Complete objects always have a final
type. For example:
void g( Base& base ) {
Base final& fb = base; // error - base may refer to derived type
Base base;
Base final& fb2 = base; // OK - base is a complete object
Base final* p = new Base; // OK - new object has complete type of Base
}
class X {
public:
X() {
X final& ref = *this; // OK - complete type is X
}
~X() {
X final& ref = *this; // OK - complete type is X
}
};
A nice side-effect of this is that it means the compiler will automatically perform virtual optimizations when the complete type of the object is know - i.e. any complete object (global variables, local variables, member variables).
Built-in types and references to classes declared final
also have a final
type:
final class NoDerived : public Foo {
// ...
};
void f( NoDerived& fin, int& num ) {
NoDerived final& = fin; // OK - couldn't refer to anything derived
int final& fnum = num; // OK - nothing can be derived
}
A use of a reference to final
would be to prevent accidental "slicing".
// returns data in an argument instead of returning it
// we don't want to incur the overhead of copying Base, so take a ref
void get_data( Base final& );
void user() {
Base base;
get_data( base ); // OK
Derived der;
get_data( der ); // error
}
An example of sort of the reverse of slicing is in containers that hold their items by value:
template<typename T>
class container {
T* items;
public:
T final& operator [] ( int i ) { return items [i]; }
};
Here, final
serves a couple of purposes - it clearly says that operator [] returns a reference to the complete object type, thus showing that no slicing is going on.

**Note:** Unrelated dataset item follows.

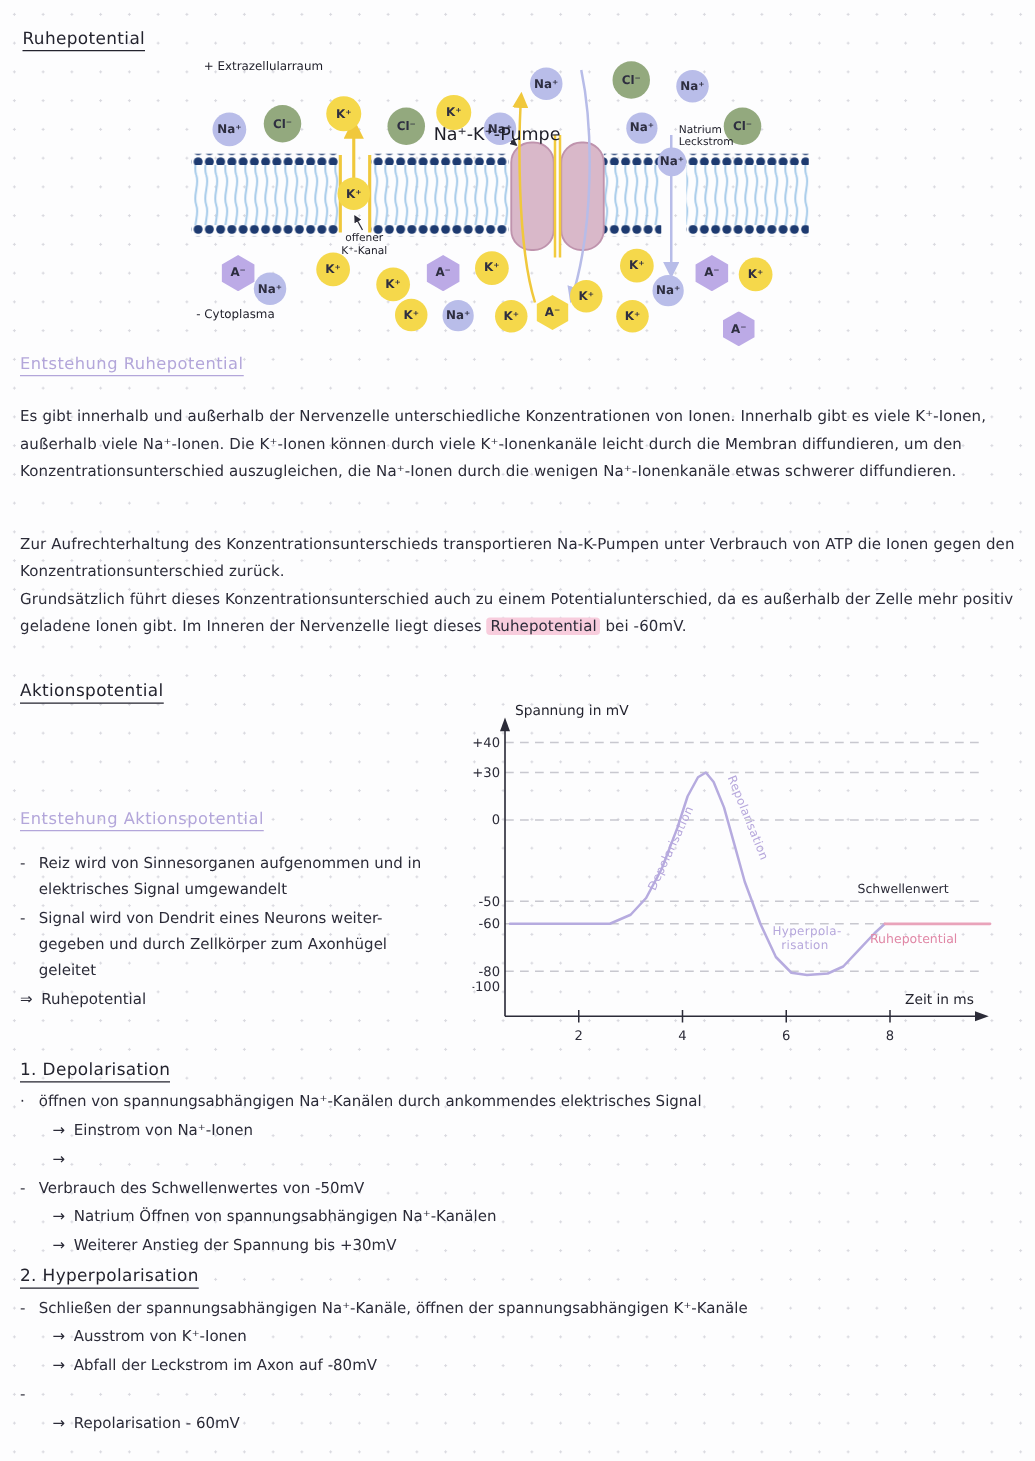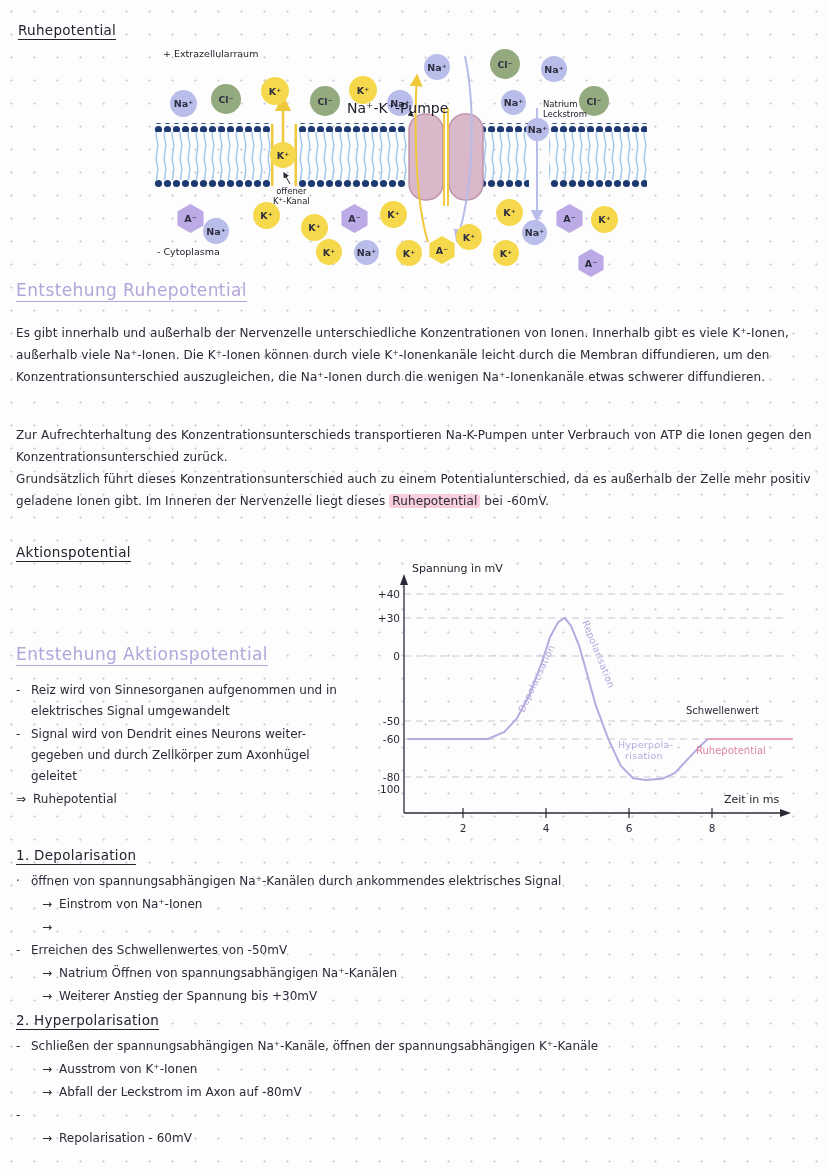"Entstehung Ruhepotential" .h-purple { font-size: 17px -> 13px }
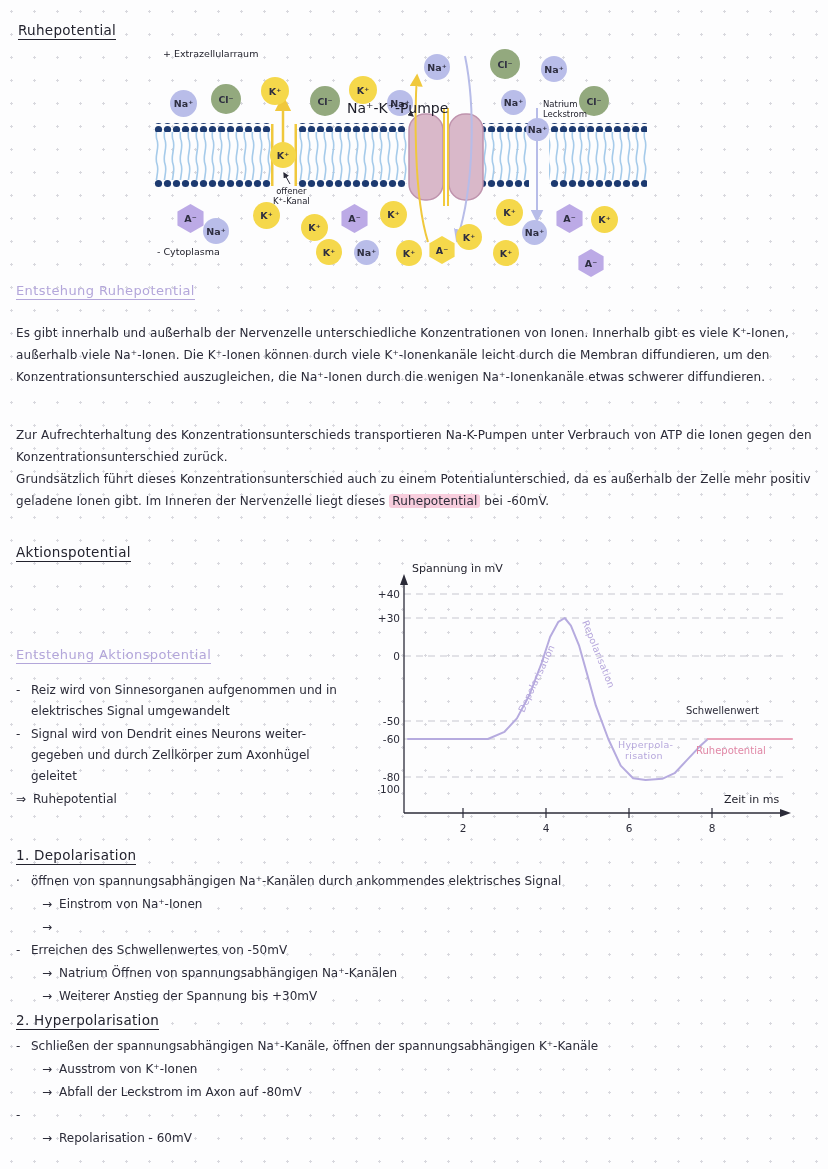"Erreichen des Schwellenwertes von -50mV" span { text: Erreichen -> Verbrauch }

It allows optimizations to be made since the complete type of the object is known.
Another example, a low-level function that takes a C-style array of objects:
struct Foo {
// ...
};
struct Bar : Foo {
// ...
};
void f( Foo final* items, int size );
void g() {
Foo foo [10];
f( foo, 10 ); // OK
Bar bar [10];
f( bar, 10 ); // error
}
This is a nice way to prevent the dreaded "sliced array" problem at compile-time.

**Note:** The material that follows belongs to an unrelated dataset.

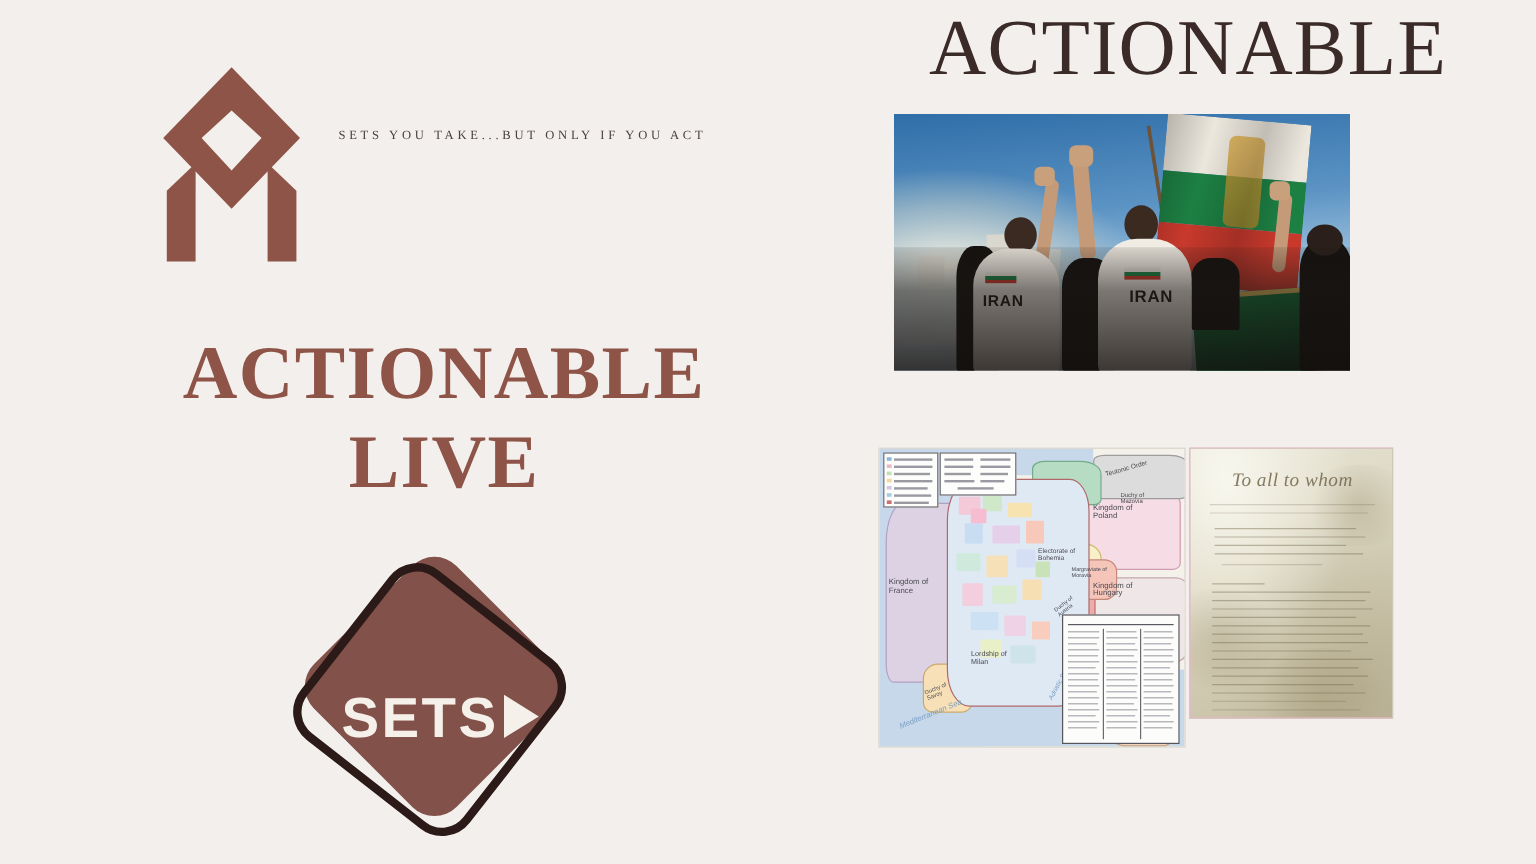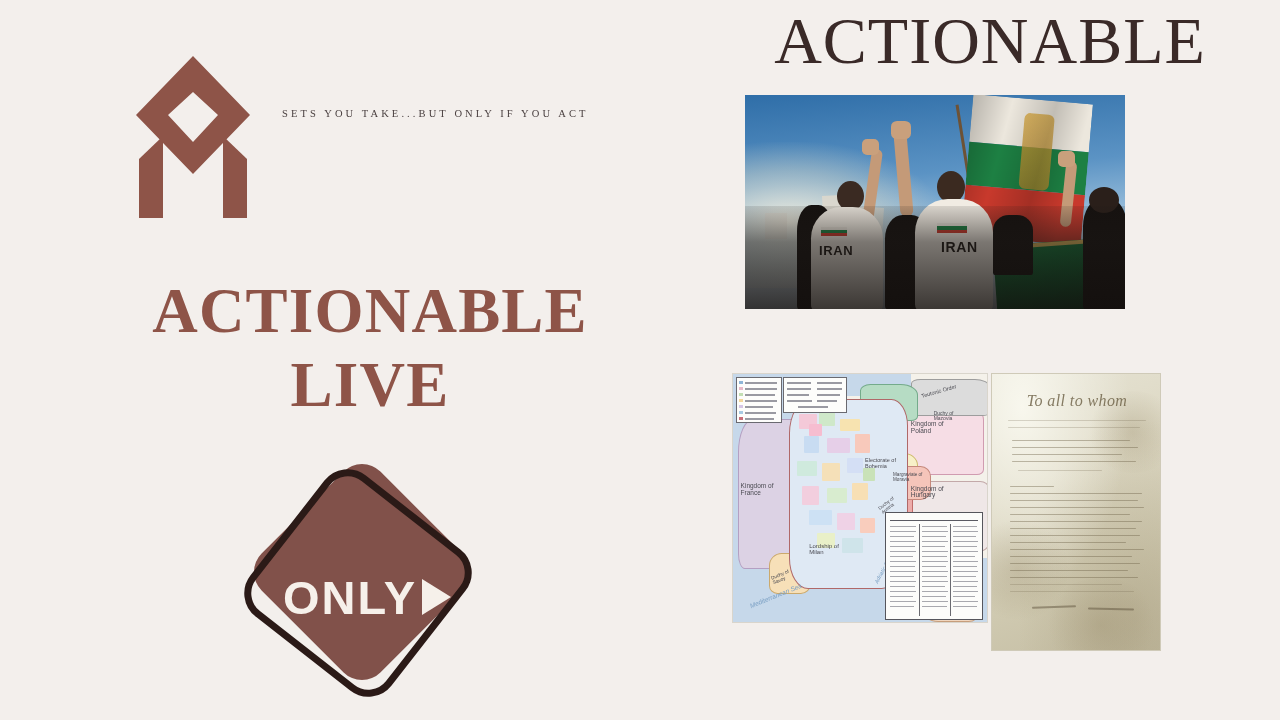"To all to whom" #document-image { height: 278px -> 226px }
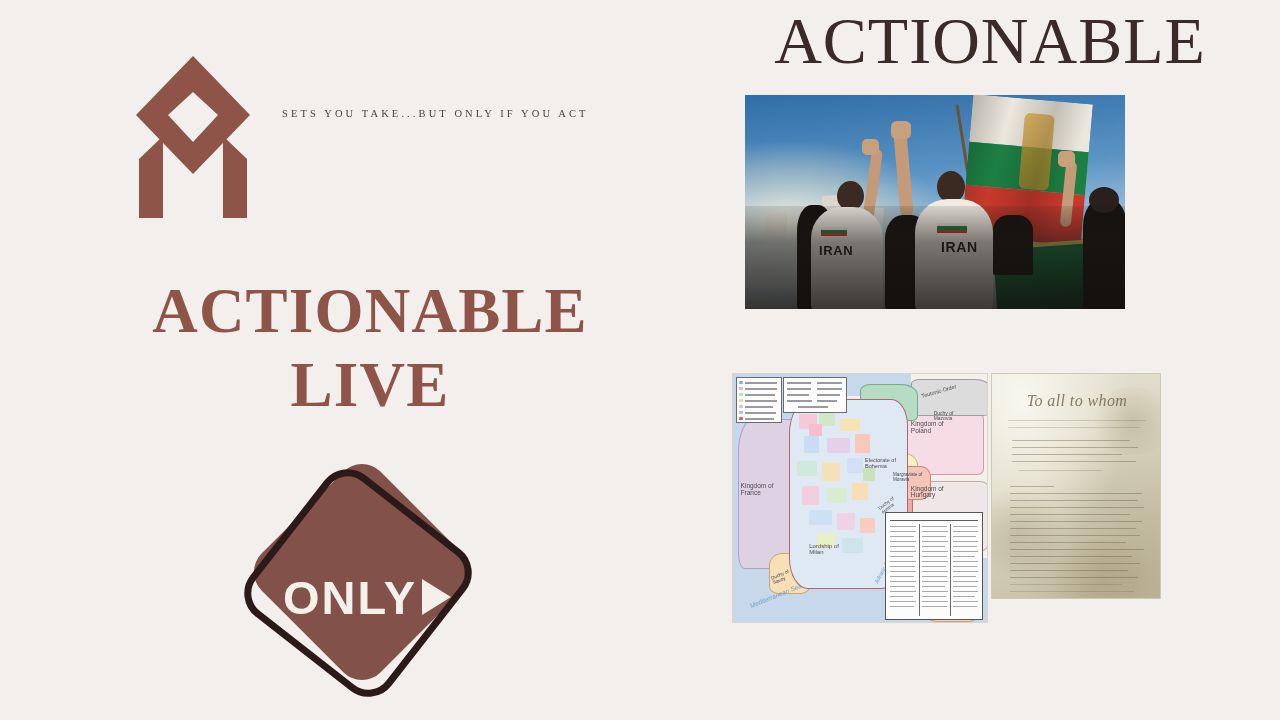"ONLY" span { text: ONLY -> SETS }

This would be useful where assumptions were made about the type of object, like assuming nothing is derived from it because it is being deleted, and doesn't have a virtual
destructor:
struct Foo {
~Foo();
// ...
};
void f( Foo final* foo ) {
if ( /* ... */ )
delete foo;
}
This prevents undefined behavior at run-time by catching derived types at compile-time.

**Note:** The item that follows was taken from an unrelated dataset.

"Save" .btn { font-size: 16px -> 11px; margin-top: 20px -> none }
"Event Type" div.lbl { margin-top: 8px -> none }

We could have a final_cast<>
construct that was similar to const_cast<>
void f( Base final& );
void g( Base& base ) {
f( base ); // error
f( final_cast<Base final&> (base) ); // OK
}
void h() {
Base base;
g( base ); // OK
Derived der;
g( der ); // bad
}
A base class declared final
has the effect of making final
all inherited virtual members in the derived class.
class Mixin {
public:
virtual void f();
virtual void g();
};
class Derived : final Mixin {
private:
virtual void f();
// didn't override g()
};
The effect is that all virtual members inherited from Mixin are final
. For example, a class derived from Derived
cannot accidentally override Derived::f
- the most it can do is hide it (note - perhaps it should be an error to try to hide a base virtual function in this manner, as it could be confusing).
As the example shows, this would be useful for mixin classes where we don't want the virtual
members to be overridable in derived classes. The same effect could be achieved without this "base" use by overriding all virtual functions from the mixin, and declaring them final
, but this would be tedious and error-prone (what if the mixin added new virtual functions?).